Stored data
● ● ● ●

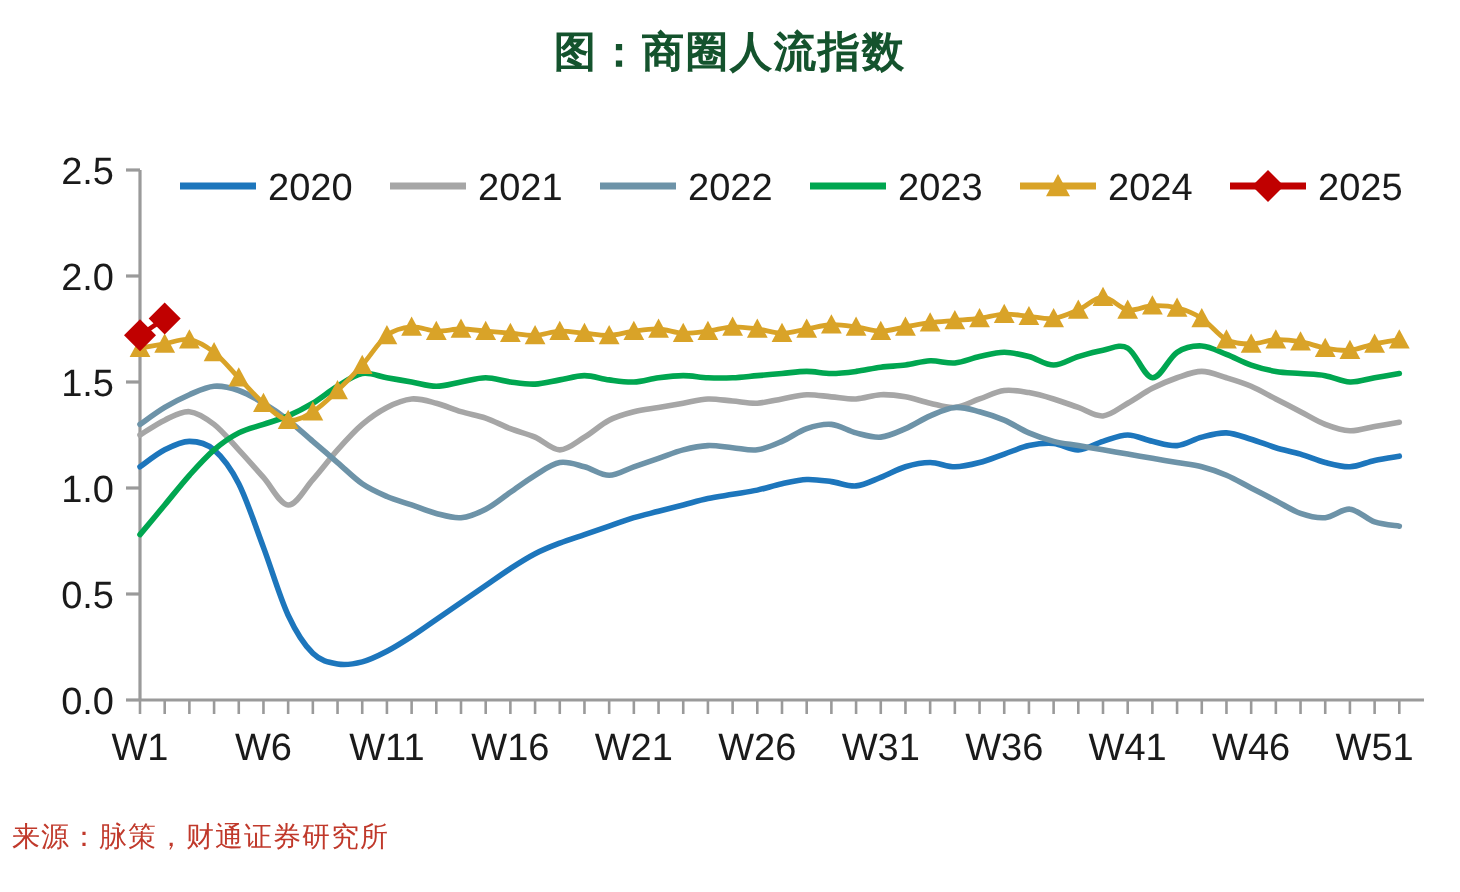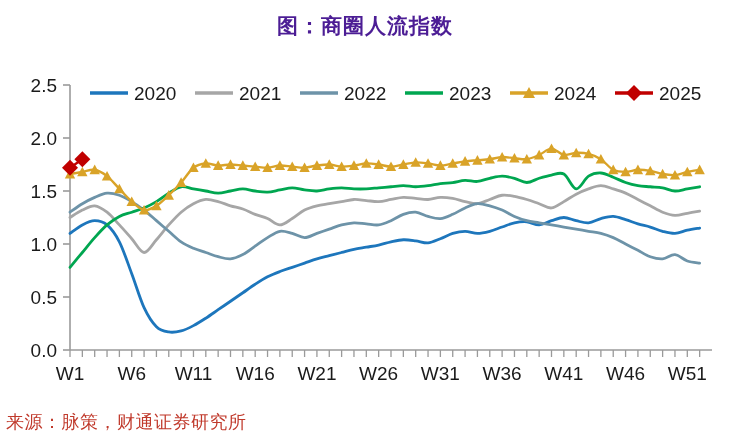--- a/index.html
+++ b/index.html
@@ -29,7 +29,7 @@
     font-family: "DejaVu Serif", "Liberation Serif", serif;
     font-size: 21px;
     font-weight: bold;
-    color: #4c1d95;
+    color: #14532d;
     letter-spacing: 1px;
   }
   .source-note {

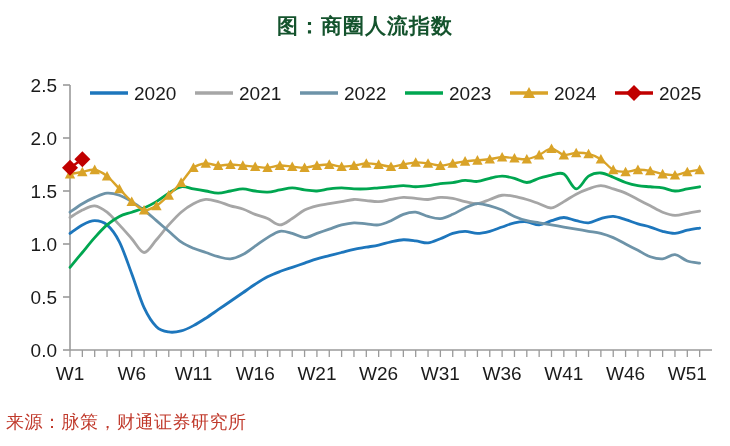--- a/index.html
+++ b/index.html
@@ -37,7 +37,7 @@
     left: 6px;
     top: 410px;
     font-family: "DejaVu Serif", "Liberation Serif", serif;
-    font-size: 18px;
+    font-size: 14px;
     color: #C0392B;
     letter-spacing: 0.5px;
   }

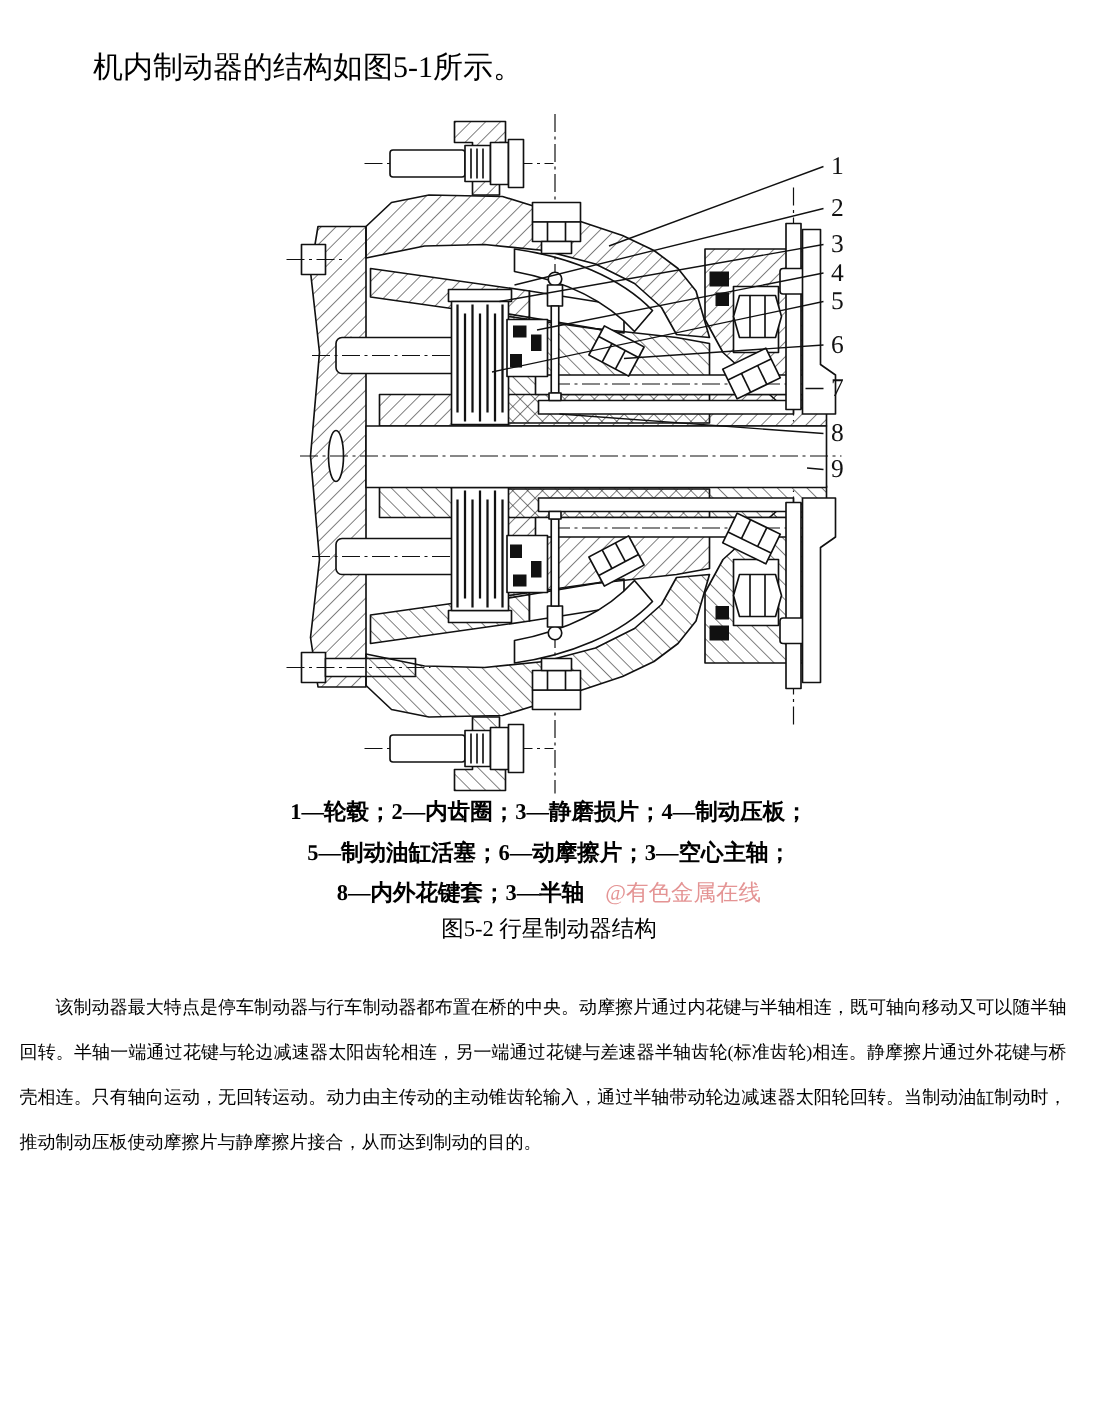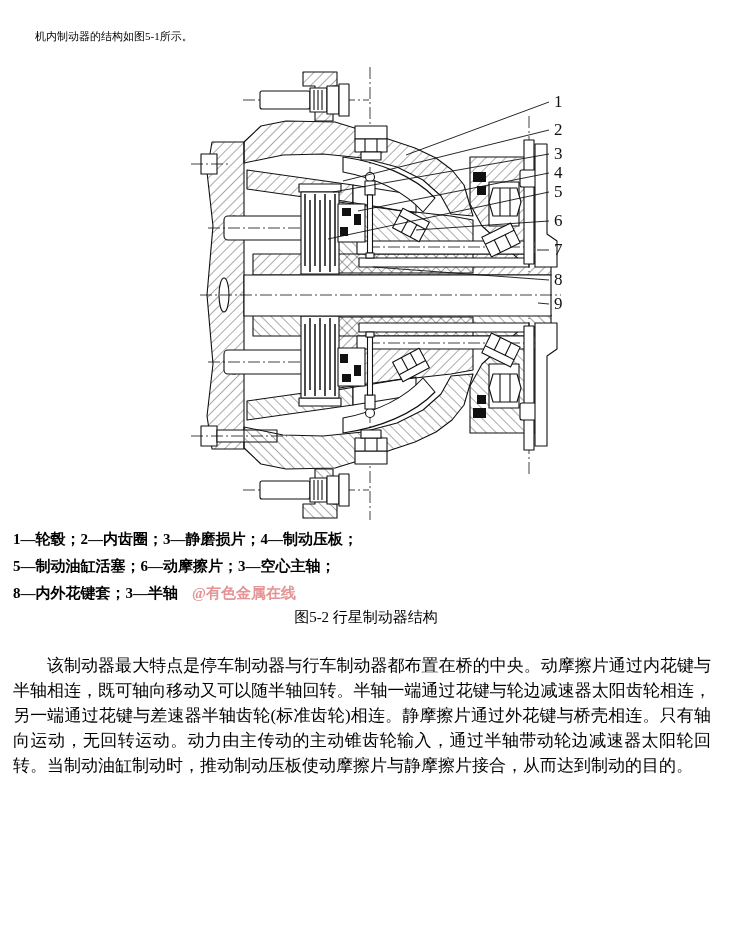--- a/index.html
+++ b/index.html
@@ -8,7 +8,7 @@
     font-family:"Liberation Serif","DejaVu Serif",serif;color:#000;
   }
   .page{padding:26px 11px 0 13px;}
-  .intro{font-size:11px;line-height:20px;text-indent:2em;margin:0;}
+  .intro{font-size:20px;line-height:20px;text-indent:2em;margin:9px;}
   .figure-wrap{margin-top:18px;}
   .diagram-box{margin-left:170px;width:400px;height:456px;}
   svg .cl{stroke-dasharray:12 3 2 3;stroke-width:0.8;}

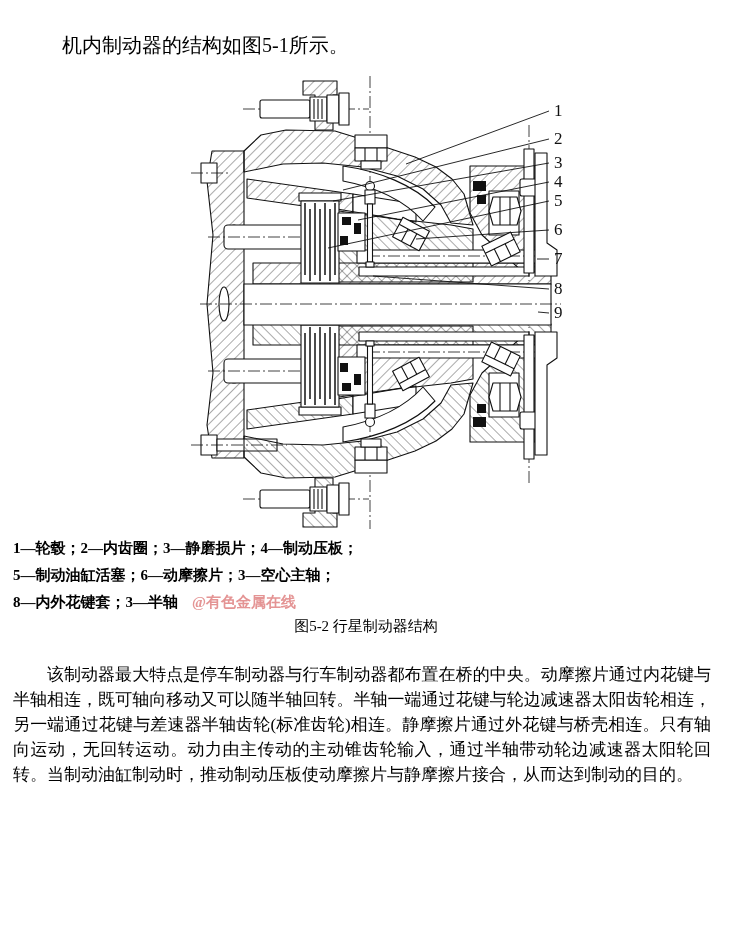--- a/index.html
+++ b/index.html
@@ -13,7 +13,7 @@
   .diagram-box{margin-left:170px;width:400px;height:456px;}
   svg .cl{stroke-dasharray:12 3 2 3;stroke-width:0.8;}
   svg .disc{stroke-width:1.5;}
-  .captions{margin-top:6px;text-align:left;font-size:15px;line-height:27px;font-weight:bold;}
+  .captions{margin-top:0;text-align:center;font-size:15px;line-height:27px;font-weight:bold;}
   .cap-line{white-space:nowrap;}
   .watermark{font-weight:bold;color:#e49494;margin-left:14px;font-size:15px;}
   .fig-title{margin-top:0;text-align:center;font-size:15px;line-height:20px;font-weight:normal;}

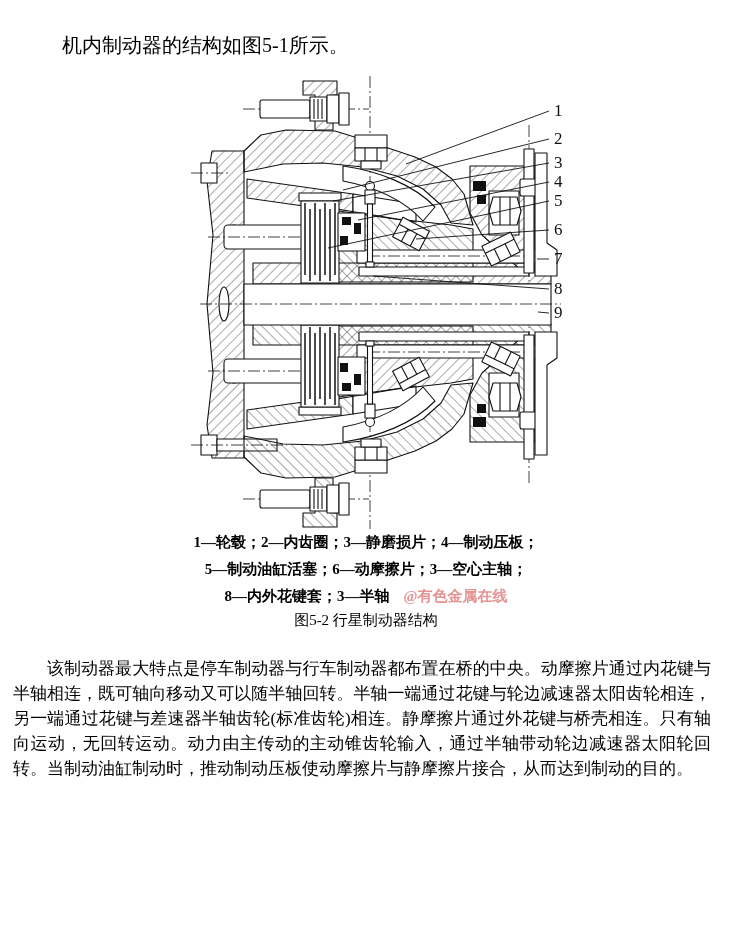--- a/index.html
+++ b/index.html
@@ -15,7 +15,7 @@
   svg .disc{stroke-width:1.5;}
   .captions{margin-top:0;text-align:center;font-size:15px;line-height:27px;font-weight:bold;}
   .cap-line{white-space:nowrap;}
-  .watermark{font-weight:bold;color:#e49494;margin-left:14px;font-size:15px;}
+  .watermark{font-weight:normal;color:#e49494;margin-left:14px;font-size:15px;}
   .fig-title{margin-top:0;text-align:center;font-size:15px;line-height:20px;font-weight:normal;}
   .bodytext{font-size:17px;line-height:25px;text-indent:2em;text-align:justify;margin:24px 8px 0 0;}
   .bodytext.first{margin-top:26px;}

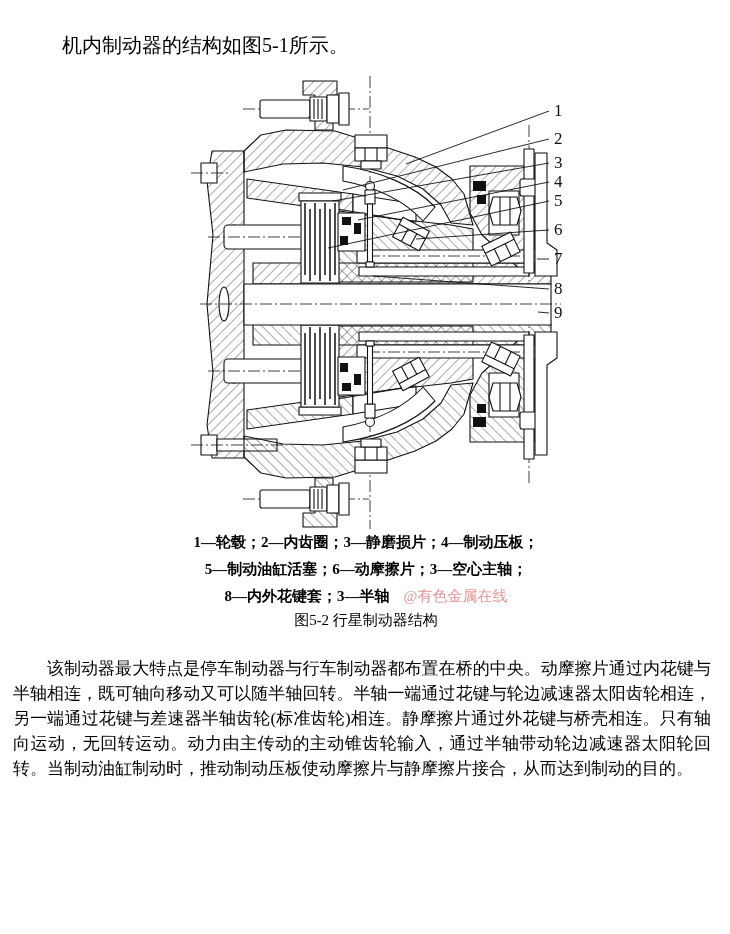--- a/index.html
+++ b/index.html
@@ -17,7 +17,7 @@
   .cap-line{white-space:nowrap;}
   .watermark{font-weight:normal;color:#e49494;margin-left:14px;font-size:15px;}
   .fig-title{margin-top:0;text-align:center;font-size:15px;line-height:20px;font-weight:normal;}
-  .bodytext{font-size:17px;line-height:25px;text-indent:2em;text-align:justify;margin:24px 8px 0 0;}
+  .bodytext{font-size:12px;line-height:30px;text-indent:2em;text-align:justify;margin:24px 8px 0 0;}
   .bodytext.first{margin-top:26px;}
 </style>
 </head>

● ● ● ●

* [Exercise description]: Give nothing except how many lines of the records include "watermark".

* [Result of the task]: 4